DraftKings (NASDAQ:DKNG) may have given up all of its gains in recent weeks. But, following recent election results, the bull case for this sports betting play has only gotten stronger.
One of the major catalysts in this company’s court is the inevitable legalization of sports betting in most U.S. states. Right now, quite a few have sportsbooks up and running. But, there are still plenty of population centers that have yet to come online.
Sure, competition is still sky high. Yet, DraftKings is well-positioned to capture a significant share of the market. How so? First mover advantage, and strong brand equity. Both factors give it a good chance to grow its user base as more states join the legalization wave.
Sure, given its massive growth prospects, shares remain richly-priced. Even after the recent weakness. Yet, with the possibility of results vastly exceeding estimates, the coming year could be a banner one for this company.
What Does Legalization News Mean for DraftKings Stock?
On Nov. 3, all eyes may have been on the U.S. Presidential election. But, referendums pertinent to this industry were on the ballot in several states. And, the results are a big positive for this stock, and its peers, going forward.
As InvestorPlace.com’s Ian Bezek discussed Nov. 9, three U.S. states voted to legalize sports wagering. Sure, all of them (Louisiana, Maryland and South Dakota) are at best medium-sized markets. But, these results are a clear sign the legalization wave is alive and well.
According to LegalSportsReport.com, almost 75% of U.S. states have either legalized, or are in the process of legalizing, sportsbooks. Population centers like California, Florida and Texas have yet to allow sportsbook operations. In short, there are still major markets waiting in the wings for DraftKings to capture.
Sure, competition is fierce. And, not just long-time rivals like Flutter Entertainment (owners of FanDuel). Barstool Sports parent Penn National (NASDAQ:PENN) could give it a run for its money. So could land-based casino giants Caesars Entertainment (NASDAQ:CZR) and MGM (NYSE:MGM).
The mad dash to capture market share may mean near-term uncertainty for this stock. Yet, that doesn’t mean it’s time to avoid this richly-priced sports betting play.
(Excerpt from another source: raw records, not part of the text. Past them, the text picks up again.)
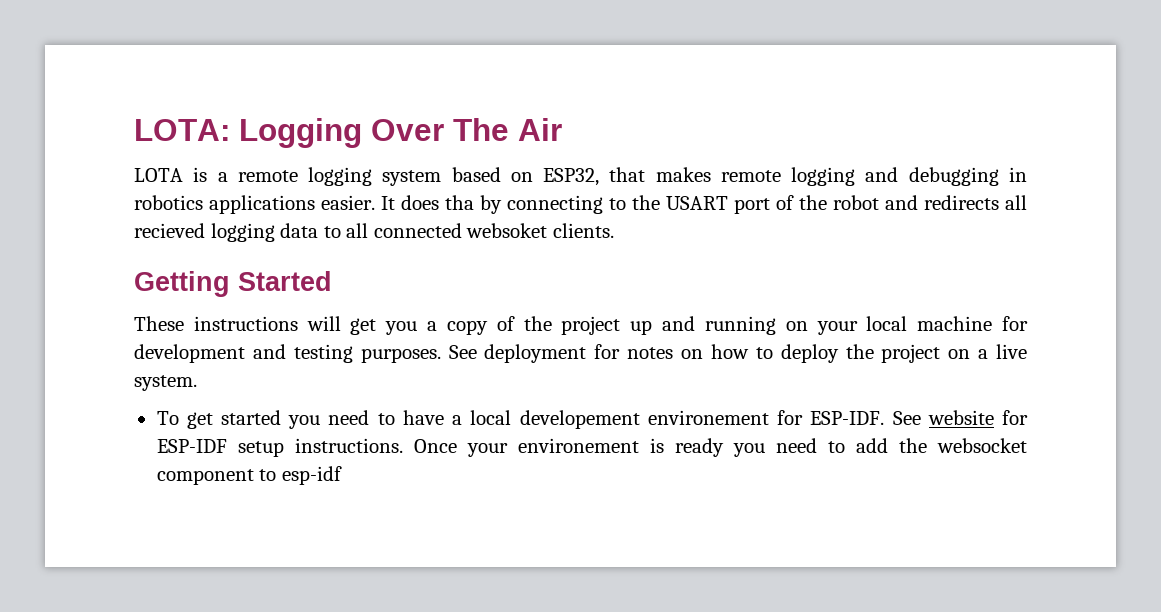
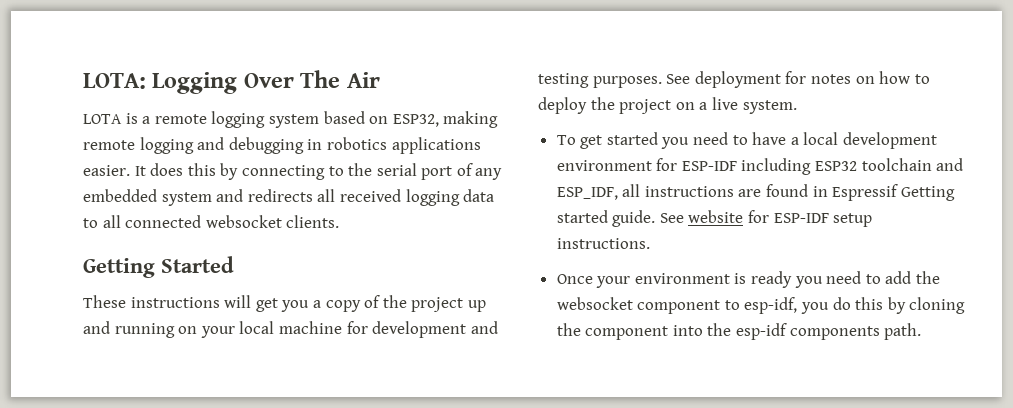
[609,167,711,182] that makes -> [443,111,499,128] making
[445,195,474,210] tha -> [187,163,216,176] this
[666,196,728,210] USART -> [376,163,417,176] serial
[799,195,879,210] the robot -> [475,168,503,180] [83,189,212,206] any embedded system
[134,223,205,238] recieved -> [339,189,401,202] received
[466,223,548,238] websoket -> [205,215,282,228] websocket
[519,410,885,429] developement environement for ESP-IDF. -> [843,132,938,149] [556,158,964,175] [556,184,955,201] [556,210,656,227] development environment for ESP-IDF including ESP32 toolchain and ESP_IDF, all instructions are found in Espressif Getting started guide.
(403, 445) none -> (650, 243) //
[517,438,639,453] environement -> [634,273,730,284] environment
[281,466,342,485] esp-idf -> [744,297,966,314] [556,323,922,340] esp-idf, you do this by cloning the component into the esp-idf components path.

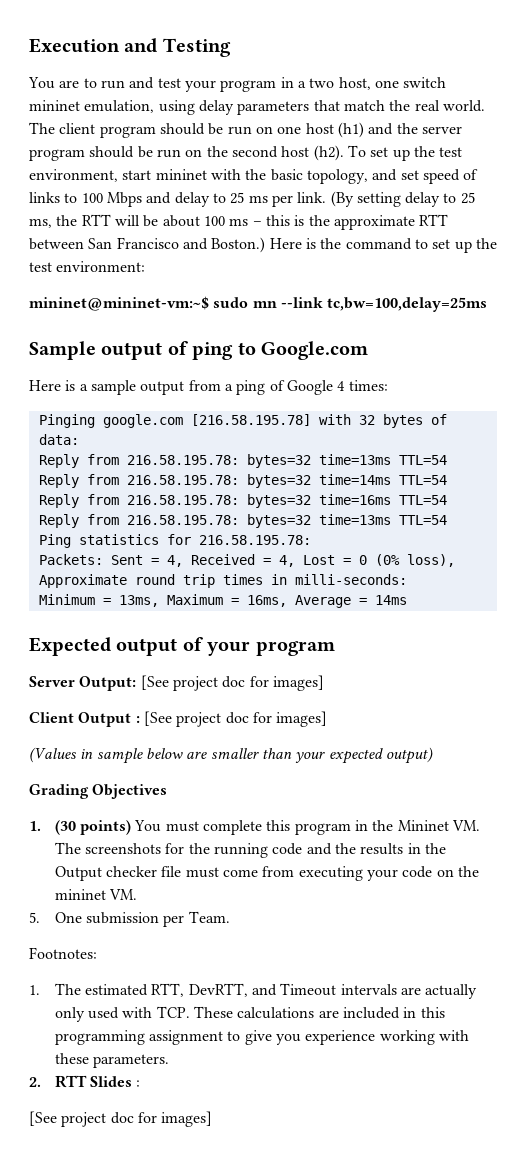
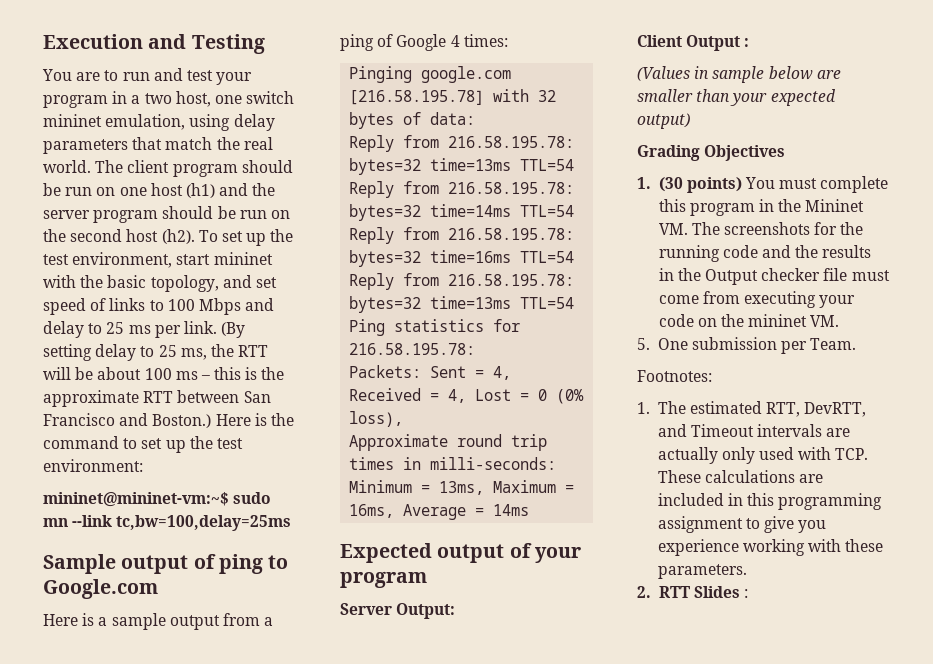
[140,675,324,691] [29,711,328,727] [See project doc for images] // Client Output : [See project doc for images] -> [637,35,750,51] // Client Output :
[29,1111,213,1127] // [See project doc for images] -> (749, 593) none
Why? Despite the competition, this first-mover has a shot at capturing significant market share. Also, with the possibility of results going forward not only meeting, but exceeding expectations, Mr. Market may have plenty of rationale to push shares back closer to recent highs.
Don’t Let Current Valuation Concerns Give You Regrets Later
Sure, even after its massive selloff in October, shares remain richly priced. At today’s prices (around $41 per share), shares trade for nearly 47 times trailing-twelve-month (TTM) sales.
But, with a growth story like this one, you have to look towards the future, not the present, to assign a valuation. And, while growth stocks can get a bit ahead of themselves, that may not be the case here with DraftKings.
Why? As our own Matt McCall wrote back in October, analysts like Macquarie’s Chad Beynon see revenues soaring to “$4.3 billion by 2030.” Considering how much margins could improve, today’s market capitalization ($15.7 billion) doesn’t seem irrational.
But, I’m sure you’re thinking, why should I pay up for growth that’s years away? This analyst estimate could be understating things. Not only could revenues in 2030 be much higher than the $4.3 billion figure referenced above. Near-term results could come well ahead of current Wall Street projections.
Right now, analyst estimates call for around $773 million in annual revenue by 2021. But, as Gary Alexander of Seeking Alpha recently noted, the massive ramp-up of legal sportsbooks across the U.S. could mean results next year vastly exceed expectations. According to Alexander, “annualized revenues” could top $1.6 billion just one year from now.
Simply put, don’t let today’s high valuation multiple scare you off. Results in the coming year could exceed expectations. That could lead to big regrets for those who miss the boat.
Buy on the Recent Weakness
What’s the next big driver on the horizon for this stock? The company announces quarterly results on Nov. 13. Given these numbers will include the first few weeks of NFL betting, investors will get a snapshot at how well this company is doing, as its total addressable market has expanded in the past year.
Sure, continued pandemic tailwinds could mean disappointing results. But, based on the betting volume numbers coming out of major markets like New Jersey, it doesn’t seem that likely revenue numbers will fall short of expectations.
Even so, the upcoming earnings report doesn’t make or break the bull case for DraftKings in the near-term. With the company well-positioned as sports betting expands, there’s still good reason to buy on the recent weakness.
On the date of publication, Thomas Niel did not (either directly or indirectly) hold any positions in the securities mentioned in this article.
Thomas Niel, a contributor to InvestorPlace, has written single stock analysis since 2016.